Si les syndicats d'enseignants ne cessent de demander ces augmentations d'effectifs, c'est parce que depuis 2007, pour réduire les déficits publics, l'Etat ne cesse de supprimer des postes en vertu de la règle du non remplacement d'un fonctionnaire sur deux partant à la retraite. Soit en tout, si l'on inclut les 16.000 suppressions de postes prévues à la rentrée 2011, 65.000 suppressions de postes en cinq ans. Les syndicats, mauvais résultats de la France en matière éducative à l'appui (enquête PISA de l'OCDE parue en décembre dernier), crient donc à la destruction du système éducatif, d'autant que parallèlement, le nombre d'élèves augmente.

Communes rurales

Depuis le début de l'année, les recteurs sont de fait en train de trouver les recettes pour supprimer 8.967 postes dans le primaire (qui intègrent la résorption de 5.600 "surnombres") et 4.800 postes dans le secondaire. Selon le schéma d'emploi 2011-2013 (pas question de le suspendre en 2012, contrairement à ce qu'a évoqué le secrétaire d'Etat à la Fonction publique, Georges Tron, début avril, il incombe en effet désormais aux académies d'activer les leviers qui correspondent le mieux à leurs "besoins" (déscolarisation des moins de trois ans, augmentation des effectifs par classe, suppression d'options au lycée...).

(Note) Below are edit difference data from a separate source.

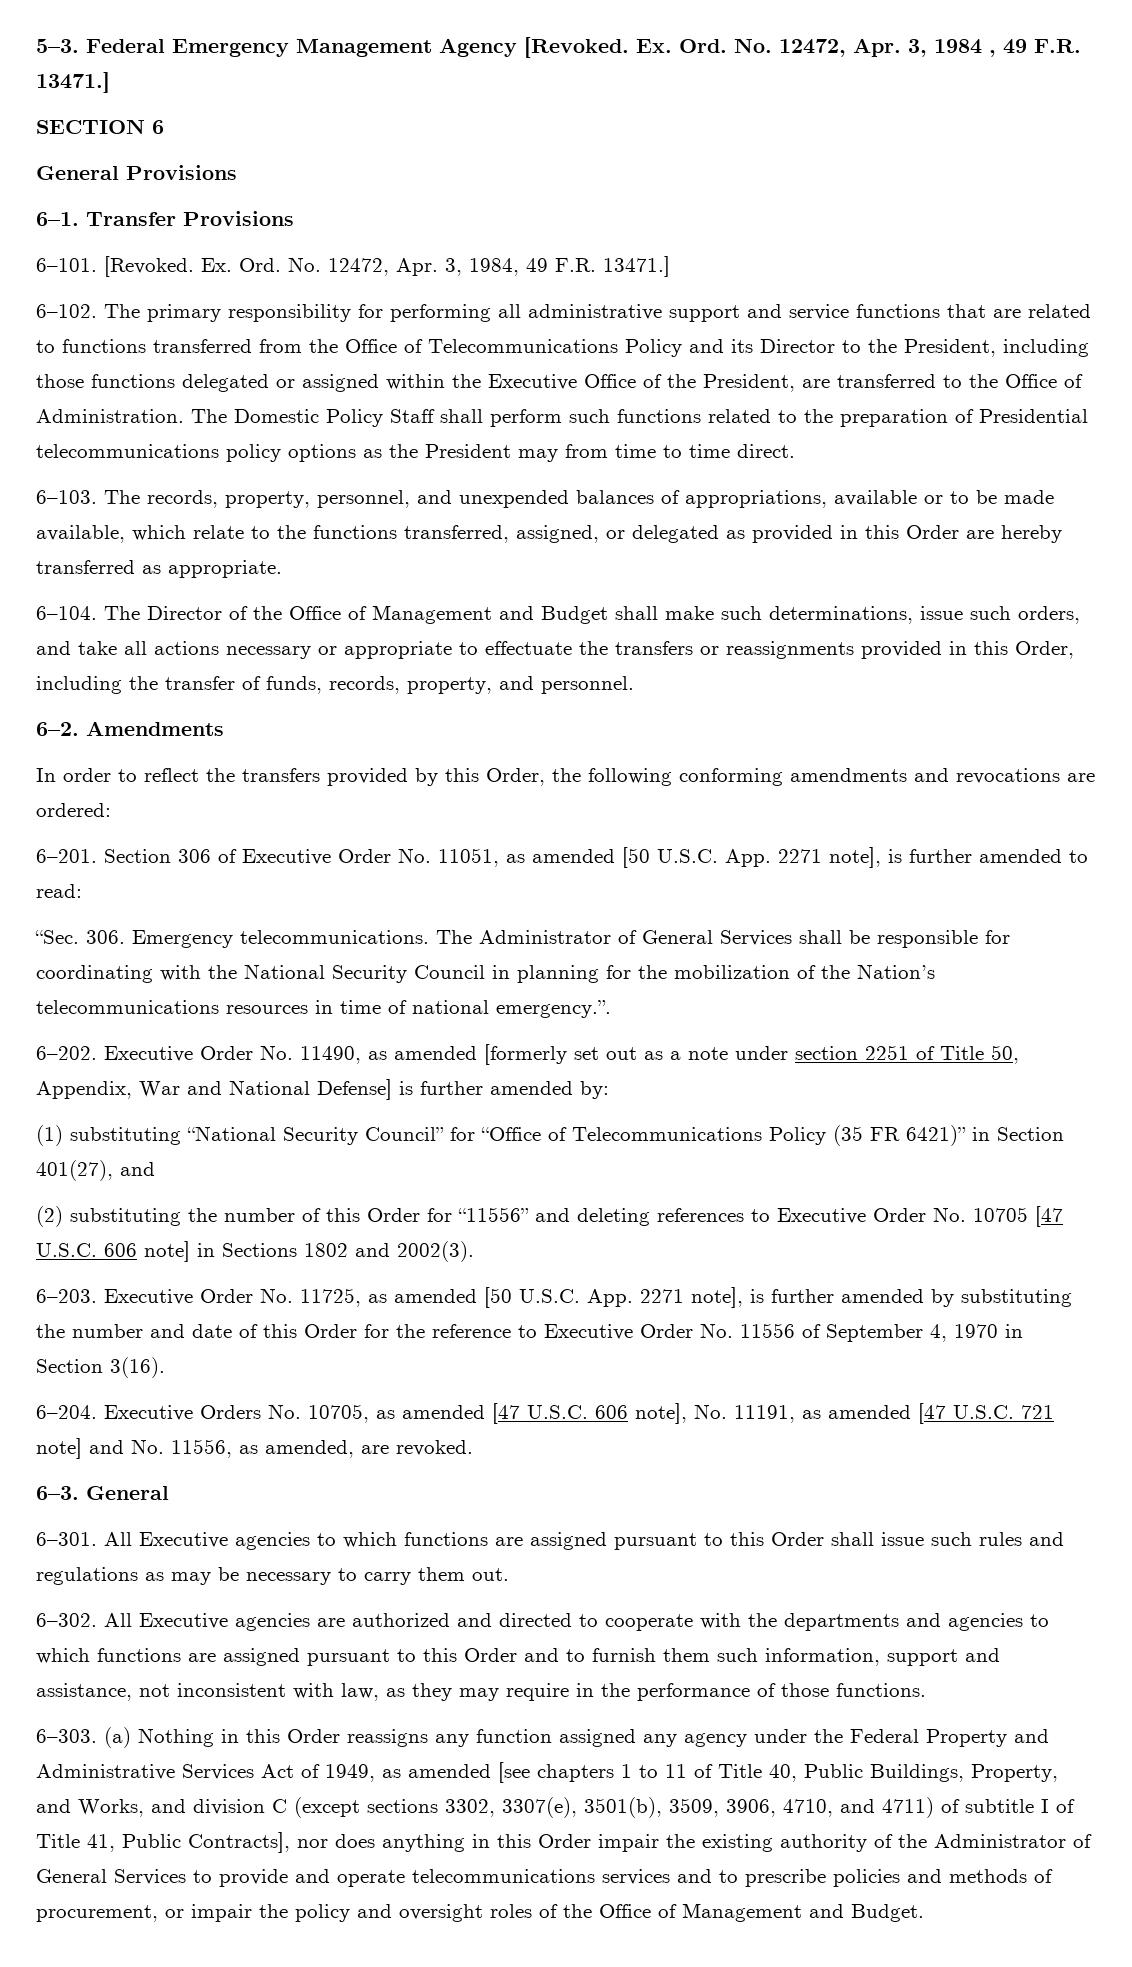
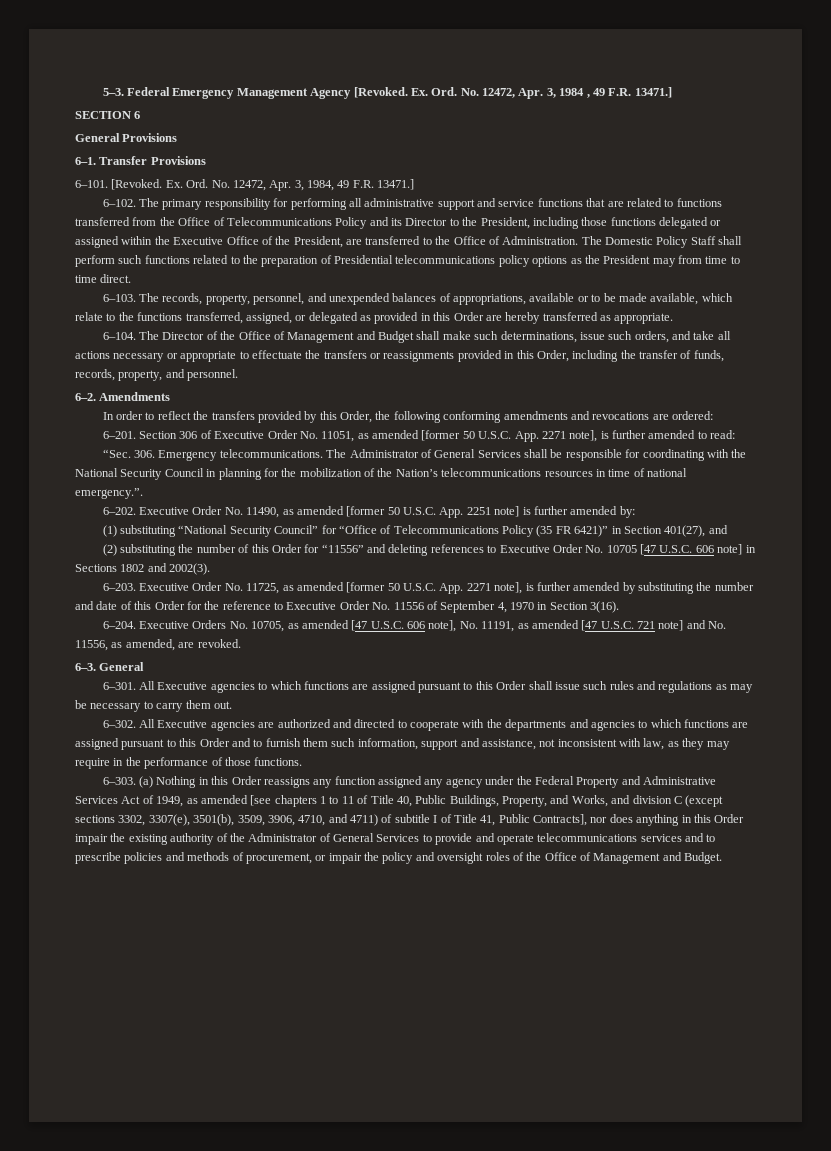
- Section 306 of Executive Order No. 11051, as amended [50 U.S.C. App. 2271 note], is further amended to read:
+ Section 306 of Executive Order No. 11051, as amended [former 50 U.S.C. App. 2271 note], is further amended to read:
- Executive Order No. 11490, as amended [formerly set out as a note under section 2251 of Title 50, Appendix, War and National Defense] is further amended by:
+ Executive Order No. 11490, as amended [former 50 U.S.C. App. 2251 note] is further amended by:
- Executive Order No. 11725, as amended [50 U.S.C. App. 2271 note], is further amended by substituting the number and date of this Order for the reference to Executive Order No. 11556 of September 4, 1970 in Section 3(16).
+ Executive Order No. 11725, as amended [former 50 U.S.C. App. 2271 note], is further amended by substituting the number and date of this Order for the reference to Executive Order No. 11556 of September 4, 1970 in Section 3(16).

Très souvent, notamment dans les communes rurales où l'on compte parfois 11,3 élèves par professeur en primaire, contre 23,4 en moyenne pour la France, cela se traduit par des suppressions de classes. Des collèges non situés en zones d'éducation prioritaire, on augmente aussi les effectifs par classe sachant que 10.000 d'entre eux ont des classes inférieures à 19 élèves. D'où les nombreux mouvements de protestation actuels, certains professeurs se retrouvant avec des classes à quatre niveaux et certaines communes craignant à terme la perte de leur école. Dans le secondaire, certains établissements regroupent leurs options, ce qui peut allonger les temps de transports pour certains élèves. Dimanche dernier, l'association des maires ruraux de France, réunis en assemblée générale, a d'ailleurs adopté une motion à l'unanimité rappelant qu'en "milieu rural, les suppressions de postes sont souvent synonymes de fermetures d'écoles et de désertification" et demandant au gouvernement de "revoir sa copie d'urgence".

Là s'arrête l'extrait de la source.